» WORK TO COMPLETE
Give back exactly the lines that start at the one containing "How to Install" and run to the end of the material below, both ends included.

» AVAILABLE DATA
....................
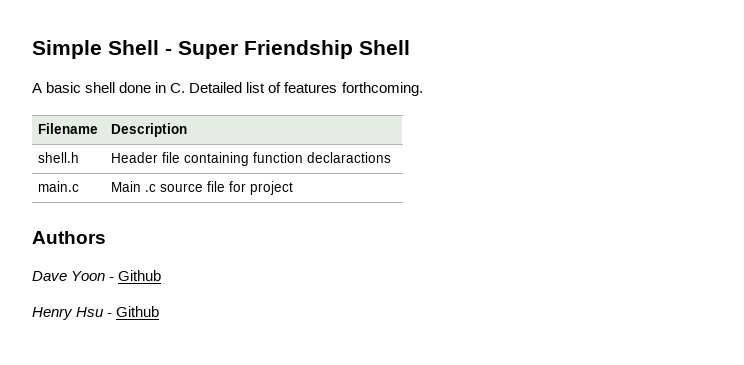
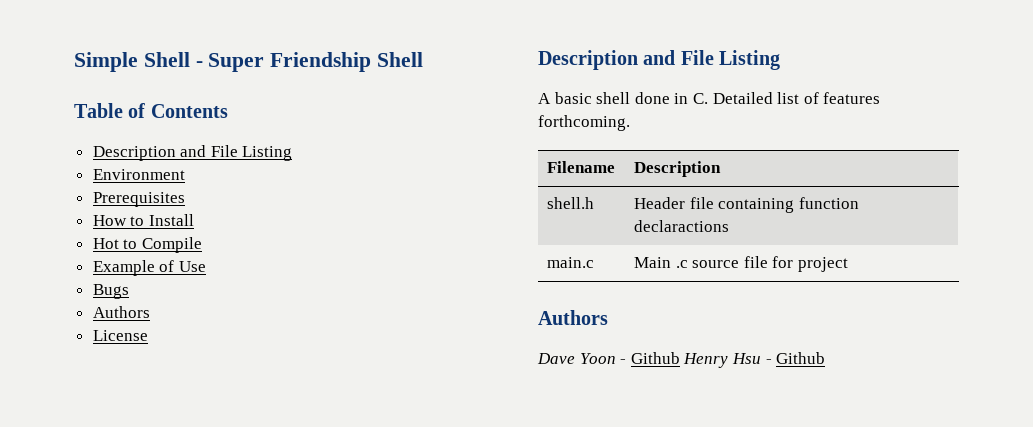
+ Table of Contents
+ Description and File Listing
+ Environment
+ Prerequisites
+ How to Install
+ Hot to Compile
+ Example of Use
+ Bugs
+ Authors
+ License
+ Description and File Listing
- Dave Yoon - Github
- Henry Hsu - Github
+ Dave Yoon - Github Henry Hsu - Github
....................
» ANSWER FOR THE TASK
+ How to Install
+ Hot to Compile
+ Example of Use
+ Bugs
+ Authors
+ License
+ Description and File Listing
- Dave Yoon - Github
- Henry Hsu - Github
+ Dave Yoon - Github Henry Hsu - Github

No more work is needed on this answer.